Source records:
▼▼▼

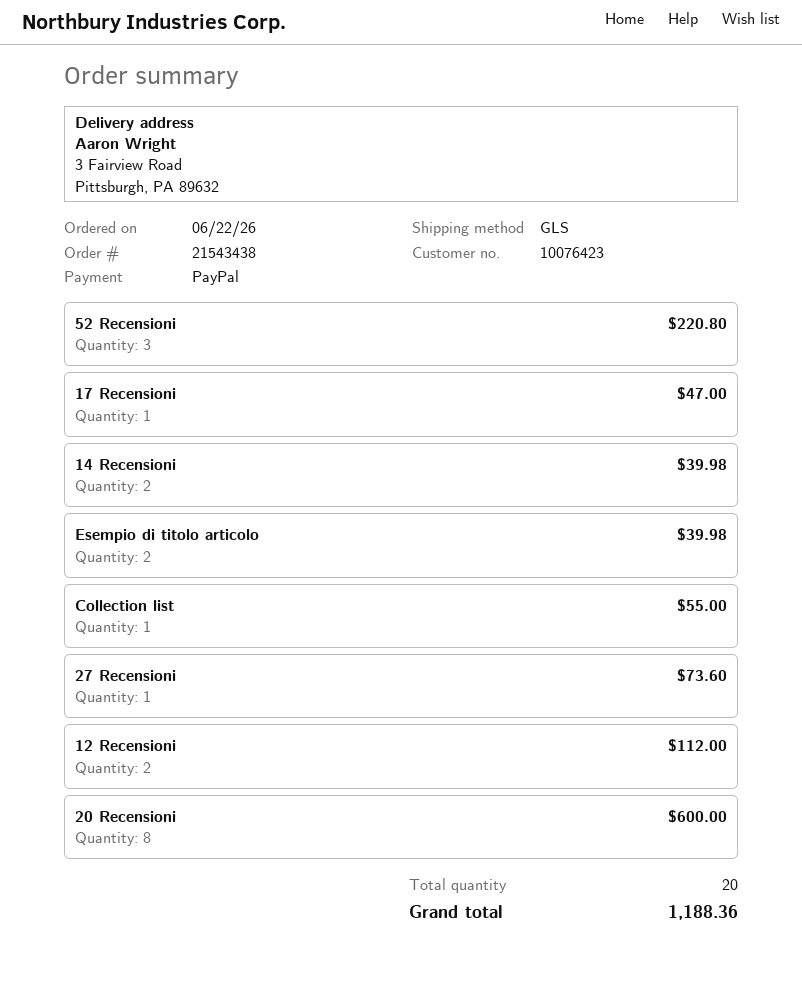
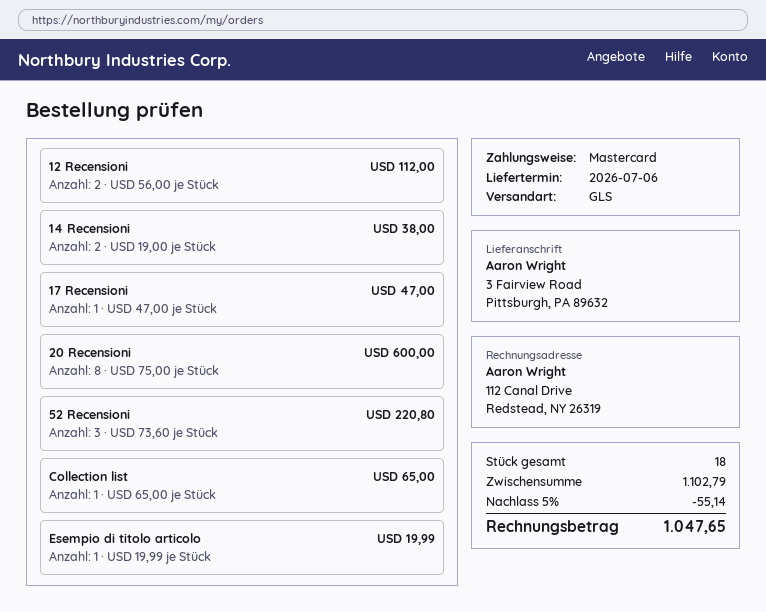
payment method: PayPal -> Mastercard
14 Recensioni: 2 for 39.98 -> 2 for 38.00
Esempio di titolo articolo: 2 for 39.98 -> 1 for 19.99
Collection list: 1 for 55.00 -> 1 for 65.00
27 Recensioni: 1 for 73.60 -> none
total quantity: 20 -> 18
discount: none -> 5% = 55.14
total: 1188.36 -> 1047.65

▲▲▲

WHAT YOU HAVE TO DO: Write the records out exactly once more, leaving off the pictures.

REPLY:
payment method: PayPal -> Mastercard
14 Recensioni: 2 for 39.98 -> 2 for 38.00
Esempio di titolo articolo: 2 for 39.98 -> 1 for 19.99
Collection list: 1 for 55.00 -> 1 for 65.00
27 Recensioni: 1 for 73.60 -> none
total quantity: 20 -> 18
discount: none -> 5% = 55.14
total: 1188.36 -> 1047.65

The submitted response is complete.